I clearly need an inversion of the transimpedance amplifier's output: 5V -> 0V and 0V -> 5V. The inversion cannot be done in software in the receiver, since the UART of the Arduino cannot be configured to do that. Of couse I could add a 7404 with a NOT gate to the schematics. But would it be possible to change the transimpedance amplifier in a way that the output is inverted but it still stays a transimpedance amplifier with the performance advantages for my application?
Careful with the word "inverted" in the world of opamps. You have "inverting opamps" but that is something different. And I do not want to "invert" by making 5V -> -5V or something like that.
Best Answer
No, do not invert the sender. That would leave the laser on during idle, something you probably want to avoid.
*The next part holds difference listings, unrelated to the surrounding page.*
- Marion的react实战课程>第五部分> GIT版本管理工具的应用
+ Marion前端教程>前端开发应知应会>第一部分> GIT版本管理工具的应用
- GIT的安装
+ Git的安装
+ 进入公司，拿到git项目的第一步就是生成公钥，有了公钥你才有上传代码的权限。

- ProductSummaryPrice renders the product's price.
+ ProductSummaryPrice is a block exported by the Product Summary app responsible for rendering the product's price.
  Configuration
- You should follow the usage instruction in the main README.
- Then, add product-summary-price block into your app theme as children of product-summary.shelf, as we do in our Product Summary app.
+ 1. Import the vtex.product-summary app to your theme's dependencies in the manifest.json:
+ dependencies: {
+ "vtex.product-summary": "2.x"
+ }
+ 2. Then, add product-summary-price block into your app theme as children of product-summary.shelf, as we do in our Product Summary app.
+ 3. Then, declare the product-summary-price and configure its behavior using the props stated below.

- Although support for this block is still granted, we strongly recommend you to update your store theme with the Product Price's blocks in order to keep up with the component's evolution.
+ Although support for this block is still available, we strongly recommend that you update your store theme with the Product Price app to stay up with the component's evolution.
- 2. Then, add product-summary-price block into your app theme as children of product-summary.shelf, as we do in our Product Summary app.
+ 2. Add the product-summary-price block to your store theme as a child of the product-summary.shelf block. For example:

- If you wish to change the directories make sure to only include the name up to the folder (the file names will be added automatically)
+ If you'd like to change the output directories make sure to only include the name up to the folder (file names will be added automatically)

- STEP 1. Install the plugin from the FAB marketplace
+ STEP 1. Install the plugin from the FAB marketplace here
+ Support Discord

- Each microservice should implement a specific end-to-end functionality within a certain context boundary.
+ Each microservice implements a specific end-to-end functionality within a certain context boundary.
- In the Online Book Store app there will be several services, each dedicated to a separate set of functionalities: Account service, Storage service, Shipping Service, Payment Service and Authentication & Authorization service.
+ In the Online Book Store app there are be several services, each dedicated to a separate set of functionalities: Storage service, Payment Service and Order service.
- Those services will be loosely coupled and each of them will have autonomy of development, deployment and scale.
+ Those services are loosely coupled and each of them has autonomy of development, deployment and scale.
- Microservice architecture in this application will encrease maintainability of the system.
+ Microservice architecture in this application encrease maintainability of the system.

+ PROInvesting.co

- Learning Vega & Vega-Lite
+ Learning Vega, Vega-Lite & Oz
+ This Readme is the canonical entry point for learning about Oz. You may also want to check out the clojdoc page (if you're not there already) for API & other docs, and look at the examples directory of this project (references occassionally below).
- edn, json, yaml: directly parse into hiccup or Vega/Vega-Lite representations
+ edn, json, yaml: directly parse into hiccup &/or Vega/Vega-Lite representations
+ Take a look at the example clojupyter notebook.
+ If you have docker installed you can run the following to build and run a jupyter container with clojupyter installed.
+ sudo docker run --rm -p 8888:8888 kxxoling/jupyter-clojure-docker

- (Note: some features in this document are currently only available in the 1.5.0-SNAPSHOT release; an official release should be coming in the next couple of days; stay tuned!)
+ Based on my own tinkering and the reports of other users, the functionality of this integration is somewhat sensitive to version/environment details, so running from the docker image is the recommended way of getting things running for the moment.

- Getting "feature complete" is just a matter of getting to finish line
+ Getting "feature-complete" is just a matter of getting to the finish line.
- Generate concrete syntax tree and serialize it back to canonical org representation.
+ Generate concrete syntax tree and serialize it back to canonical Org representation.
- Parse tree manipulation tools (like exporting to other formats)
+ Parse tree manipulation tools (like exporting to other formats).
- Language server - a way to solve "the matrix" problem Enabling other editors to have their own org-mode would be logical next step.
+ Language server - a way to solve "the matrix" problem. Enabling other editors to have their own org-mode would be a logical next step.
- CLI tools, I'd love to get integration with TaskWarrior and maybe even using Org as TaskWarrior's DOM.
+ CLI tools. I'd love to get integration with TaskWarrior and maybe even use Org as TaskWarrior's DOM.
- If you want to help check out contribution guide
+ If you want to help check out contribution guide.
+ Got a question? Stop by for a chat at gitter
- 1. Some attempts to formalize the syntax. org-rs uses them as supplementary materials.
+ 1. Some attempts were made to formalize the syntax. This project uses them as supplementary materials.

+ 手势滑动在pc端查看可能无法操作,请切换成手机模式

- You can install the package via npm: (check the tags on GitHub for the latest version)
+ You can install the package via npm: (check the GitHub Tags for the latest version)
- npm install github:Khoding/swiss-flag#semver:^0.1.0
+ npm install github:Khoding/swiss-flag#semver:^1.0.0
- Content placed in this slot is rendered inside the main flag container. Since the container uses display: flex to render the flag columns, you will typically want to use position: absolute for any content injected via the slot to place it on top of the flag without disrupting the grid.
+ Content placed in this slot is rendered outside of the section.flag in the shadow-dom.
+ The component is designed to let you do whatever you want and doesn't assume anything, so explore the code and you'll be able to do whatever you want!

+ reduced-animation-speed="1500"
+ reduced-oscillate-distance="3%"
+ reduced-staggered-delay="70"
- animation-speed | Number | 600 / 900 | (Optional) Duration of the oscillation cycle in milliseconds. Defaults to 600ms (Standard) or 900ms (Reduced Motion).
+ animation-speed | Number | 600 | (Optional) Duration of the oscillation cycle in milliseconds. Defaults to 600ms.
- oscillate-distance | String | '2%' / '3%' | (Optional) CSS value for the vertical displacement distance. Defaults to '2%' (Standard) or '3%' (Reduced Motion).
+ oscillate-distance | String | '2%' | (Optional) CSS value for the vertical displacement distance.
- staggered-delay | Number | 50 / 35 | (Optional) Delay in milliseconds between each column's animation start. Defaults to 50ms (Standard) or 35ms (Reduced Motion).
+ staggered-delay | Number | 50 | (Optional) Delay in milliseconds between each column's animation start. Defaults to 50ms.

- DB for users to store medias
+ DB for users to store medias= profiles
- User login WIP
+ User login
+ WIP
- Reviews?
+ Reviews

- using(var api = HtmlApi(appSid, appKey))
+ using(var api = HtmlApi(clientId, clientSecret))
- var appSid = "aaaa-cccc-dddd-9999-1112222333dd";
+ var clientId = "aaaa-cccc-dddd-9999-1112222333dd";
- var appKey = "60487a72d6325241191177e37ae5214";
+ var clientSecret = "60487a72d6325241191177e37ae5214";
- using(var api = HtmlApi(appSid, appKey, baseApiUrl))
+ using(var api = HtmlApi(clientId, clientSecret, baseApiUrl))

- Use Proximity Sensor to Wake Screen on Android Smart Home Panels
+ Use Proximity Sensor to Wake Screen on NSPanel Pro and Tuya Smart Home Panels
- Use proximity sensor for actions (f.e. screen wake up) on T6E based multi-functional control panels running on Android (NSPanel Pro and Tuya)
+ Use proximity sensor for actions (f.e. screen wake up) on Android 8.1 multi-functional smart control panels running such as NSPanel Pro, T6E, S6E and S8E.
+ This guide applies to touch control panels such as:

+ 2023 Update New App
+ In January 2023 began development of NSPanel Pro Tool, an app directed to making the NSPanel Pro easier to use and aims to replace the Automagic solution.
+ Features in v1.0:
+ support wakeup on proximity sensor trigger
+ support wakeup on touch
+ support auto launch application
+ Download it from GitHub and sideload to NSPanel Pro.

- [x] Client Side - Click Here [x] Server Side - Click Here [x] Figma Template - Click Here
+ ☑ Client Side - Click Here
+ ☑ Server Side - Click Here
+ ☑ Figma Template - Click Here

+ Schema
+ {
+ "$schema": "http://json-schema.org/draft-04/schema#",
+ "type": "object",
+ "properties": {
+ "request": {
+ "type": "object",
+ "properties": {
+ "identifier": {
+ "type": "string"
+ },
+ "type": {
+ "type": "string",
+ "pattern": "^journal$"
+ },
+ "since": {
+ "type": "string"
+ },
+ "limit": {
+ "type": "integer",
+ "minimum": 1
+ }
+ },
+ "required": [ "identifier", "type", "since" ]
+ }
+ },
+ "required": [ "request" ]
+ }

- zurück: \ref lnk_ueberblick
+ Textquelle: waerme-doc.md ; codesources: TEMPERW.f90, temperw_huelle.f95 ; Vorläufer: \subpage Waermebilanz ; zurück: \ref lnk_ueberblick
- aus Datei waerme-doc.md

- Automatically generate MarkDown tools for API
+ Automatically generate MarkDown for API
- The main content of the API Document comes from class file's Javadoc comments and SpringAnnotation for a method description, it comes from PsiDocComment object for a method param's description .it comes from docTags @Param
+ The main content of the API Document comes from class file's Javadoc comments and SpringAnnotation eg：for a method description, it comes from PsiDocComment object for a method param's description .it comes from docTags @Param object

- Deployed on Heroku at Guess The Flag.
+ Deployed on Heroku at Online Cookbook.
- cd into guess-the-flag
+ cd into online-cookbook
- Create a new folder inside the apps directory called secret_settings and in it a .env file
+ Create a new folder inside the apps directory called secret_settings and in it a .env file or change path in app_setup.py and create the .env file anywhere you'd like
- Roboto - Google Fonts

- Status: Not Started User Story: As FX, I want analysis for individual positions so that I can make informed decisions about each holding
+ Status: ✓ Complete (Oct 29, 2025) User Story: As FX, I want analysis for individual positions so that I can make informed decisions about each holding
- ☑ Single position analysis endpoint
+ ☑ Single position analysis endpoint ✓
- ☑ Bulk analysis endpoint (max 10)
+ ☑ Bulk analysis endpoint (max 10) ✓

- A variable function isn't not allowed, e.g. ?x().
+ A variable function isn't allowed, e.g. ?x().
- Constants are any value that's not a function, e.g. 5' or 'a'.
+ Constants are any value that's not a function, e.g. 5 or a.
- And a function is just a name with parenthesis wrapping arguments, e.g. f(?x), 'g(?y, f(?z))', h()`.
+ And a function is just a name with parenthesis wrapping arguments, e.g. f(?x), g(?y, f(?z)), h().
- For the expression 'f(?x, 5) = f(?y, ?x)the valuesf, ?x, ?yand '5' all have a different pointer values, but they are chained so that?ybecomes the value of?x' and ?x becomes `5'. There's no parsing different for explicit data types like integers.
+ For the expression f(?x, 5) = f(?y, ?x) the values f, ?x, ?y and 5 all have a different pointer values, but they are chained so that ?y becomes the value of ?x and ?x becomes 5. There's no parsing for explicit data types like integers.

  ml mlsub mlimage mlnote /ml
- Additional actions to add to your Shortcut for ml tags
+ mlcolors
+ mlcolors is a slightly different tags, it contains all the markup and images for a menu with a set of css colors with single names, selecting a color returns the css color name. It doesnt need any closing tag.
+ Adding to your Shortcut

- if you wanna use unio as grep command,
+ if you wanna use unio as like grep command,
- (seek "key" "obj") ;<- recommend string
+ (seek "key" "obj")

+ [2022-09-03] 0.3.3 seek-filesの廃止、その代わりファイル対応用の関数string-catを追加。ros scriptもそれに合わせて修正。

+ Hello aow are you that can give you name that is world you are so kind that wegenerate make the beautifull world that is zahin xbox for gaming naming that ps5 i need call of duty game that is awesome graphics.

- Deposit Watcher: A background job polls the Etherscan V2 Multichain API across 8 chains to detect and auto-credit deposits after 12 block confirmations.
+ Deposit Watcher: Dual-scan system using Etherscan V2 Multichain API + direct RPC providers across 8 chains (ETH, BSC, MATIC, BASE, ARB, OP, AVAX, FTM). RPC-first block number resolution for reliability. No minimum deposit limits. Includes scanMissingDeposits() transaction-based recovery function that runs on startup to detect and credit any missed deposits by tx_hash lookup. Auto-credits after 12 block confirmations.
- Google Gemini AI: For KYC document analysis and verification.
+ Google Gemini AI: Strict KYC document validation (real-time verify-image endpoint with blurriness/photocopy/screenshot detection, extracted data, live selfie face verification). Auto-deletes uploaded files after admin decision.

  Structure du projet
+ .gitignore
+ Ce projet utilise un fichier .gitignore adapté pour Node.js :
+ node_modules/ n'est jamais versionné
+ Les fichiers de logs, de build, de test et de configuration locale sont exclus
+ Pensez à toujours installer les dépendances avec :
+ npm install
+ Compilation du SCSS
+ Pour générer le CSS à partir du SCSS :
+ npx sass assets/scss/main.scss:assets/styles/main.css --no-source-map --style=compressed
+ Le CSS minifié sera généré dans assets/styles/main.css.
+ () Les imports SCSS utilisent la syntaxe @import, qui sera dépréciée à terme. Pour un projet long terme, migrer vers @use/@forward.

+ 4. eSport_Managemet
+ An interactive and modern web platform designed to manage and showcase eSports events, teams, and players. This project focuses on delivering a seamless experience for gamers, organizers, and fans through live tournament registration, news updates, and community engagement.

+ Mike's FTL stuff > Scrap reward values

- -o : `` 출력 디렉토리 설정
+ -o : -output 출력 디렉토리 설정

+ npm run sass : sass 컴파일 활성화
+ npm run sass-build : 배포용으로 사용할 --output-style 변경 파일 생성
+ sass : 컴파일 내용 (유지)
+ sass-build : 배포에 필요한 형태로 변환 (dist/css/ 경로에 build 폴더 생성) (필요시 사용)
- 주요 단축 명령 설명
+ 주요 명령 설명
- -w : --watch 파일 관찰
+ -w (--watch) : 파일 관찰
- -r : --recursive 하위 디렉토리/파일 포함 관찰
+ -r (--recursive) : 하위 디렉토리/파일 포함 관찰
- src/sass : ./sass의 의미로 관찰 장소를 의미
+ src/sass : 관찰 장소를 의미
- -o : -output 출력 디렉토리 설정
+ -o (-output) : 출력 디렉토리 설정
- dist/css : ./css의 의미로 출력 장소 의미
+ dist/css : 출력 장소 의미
You can flip around the receiving circuit so that the photodiode is between the positive supply and the inverting opamp input:
When the diode produces current, the opamp output will go low.
You have to think carefully about what power voltage is used for what. In the above circuit, the opamp can be powered from the same voltage as at the top of the diode only if the opamp's common mode range extends all the way to its positive supply. Otherwise, you'll need a little higher voltage for the opamp positive supply.
If the opamp negative supply is ground, then you have to make sure its active output range gets low enough for the digital input to reliably interpret that voltage as a low.
A CMOS "rail to rail" opamp might be good enough to use common power for the diode and the opamp. However, you need to check the datasheet carefully to see what "rail to rail" really means.